==== EXTRACTED ENTRIES ====

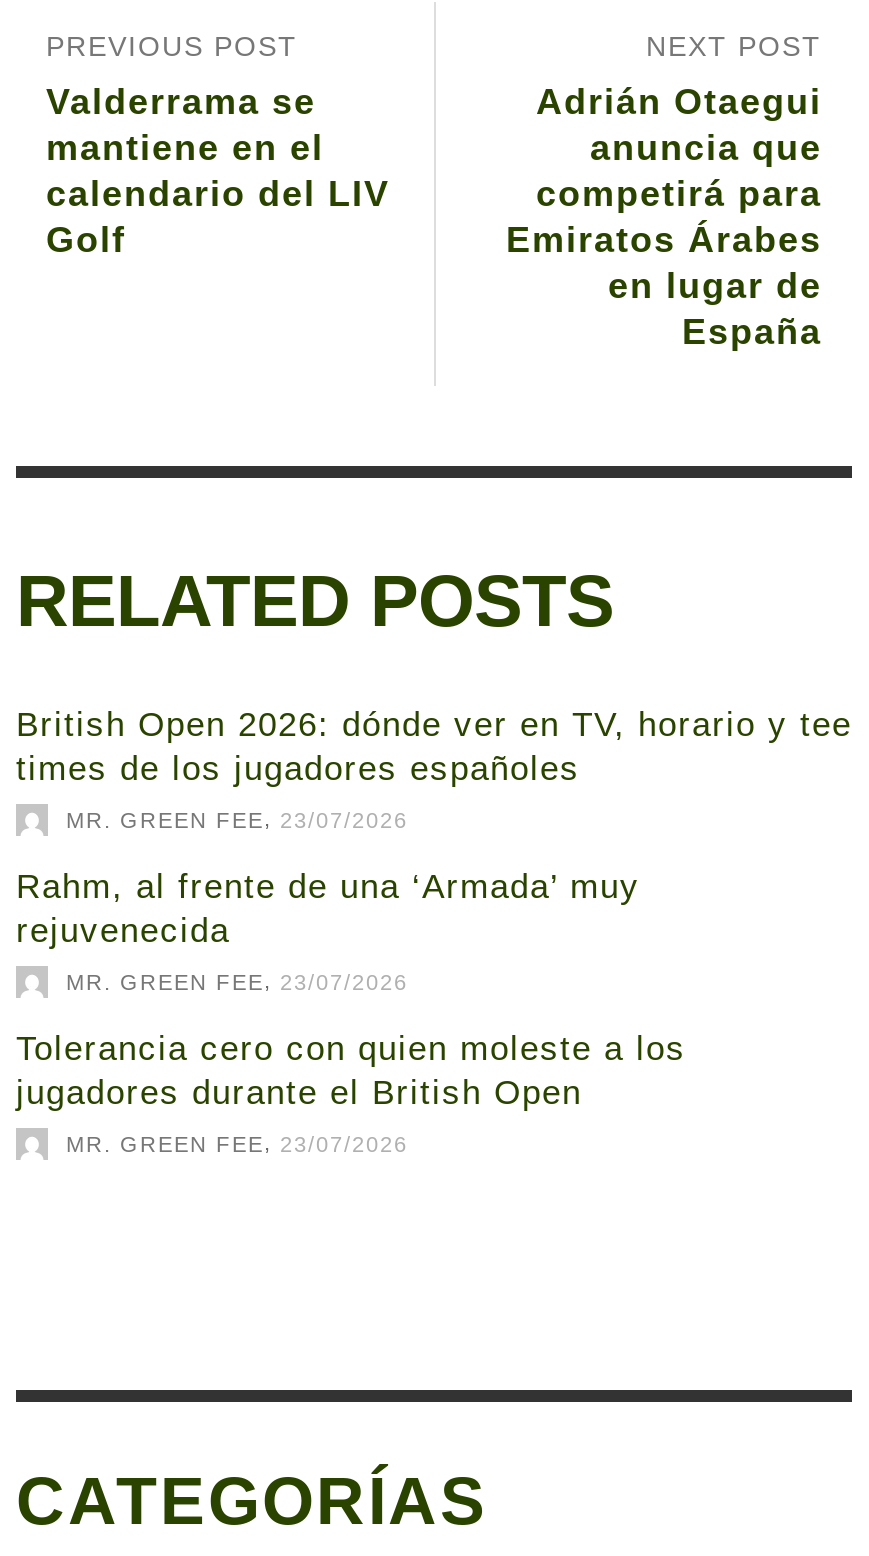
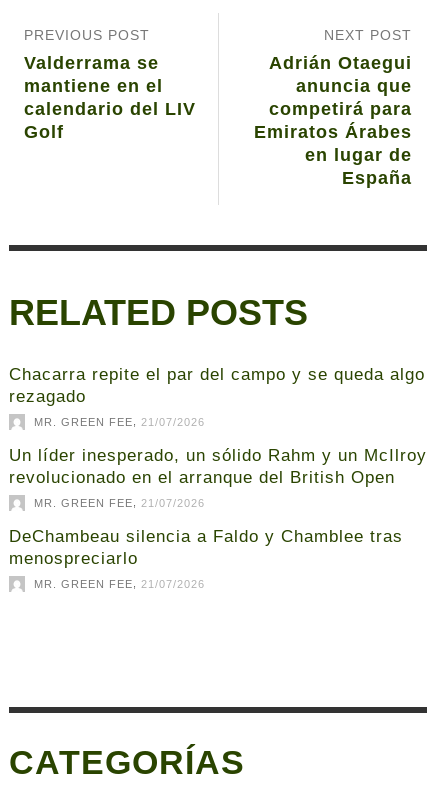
- British Open 2026: dónde ver en TV, horario y tee
- times de los jugadores españoles
+ Chacarra repite el par del campo y se queda algo
+ rezagado

- MR. GREEN FEE, 23/07/2026
+ MR. GREEN FEE, 21/07/2026

- Rahm, al frente de una ‘Armada’ muy
- rejuvenecida
+ Un líder inesperado, un sólido Rahm y un McIlroy
+ revolucionado en el arranque del British Open

- MR. GREEN FEE, 23/07/2026
+ MR. GREEN FEE, 21/07/2026

- Tolerancia cero con quien moleste a los
- jugadores durante el British Open
+ DeChambeau silencia a Faldo y Chamblee tras
+ menospreciarlo

- MR. GREEN FEE, 23/07/2026
+ MR. GREEN FEE, 21/07/2026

====

◆ **PROBLEM REQUIREMENTS**
In the reply, give again exactly the lines from the beginning of the entries above through the line with "- jugadores durante el British Open"; pictures stay out.

◆ **EXERCISE RESPONSE**
- British Open 2026: dónde ver en TV, horario y tee
- times de los jugadores españoles
+ Chacarra repite el par del campo y se queda algo
+ rezagado

- MR. GREEN FEE, 23/07/2026
+ MR. GREEN FEE, 21/07/2026

- Rahm, al frente de una ‘Armada’ muy
- rejuvenecida
+ Un líder inesperado, un sólido Rahm y un McIlroy
+ revolucionado en el arranque del British Open

- MR. GREEN FEE, 23/07/2026
+ MR. GREEN FEE, 21/07/2026

- Tolerancia cero con quien moleste a los
- jugadores durante el British Open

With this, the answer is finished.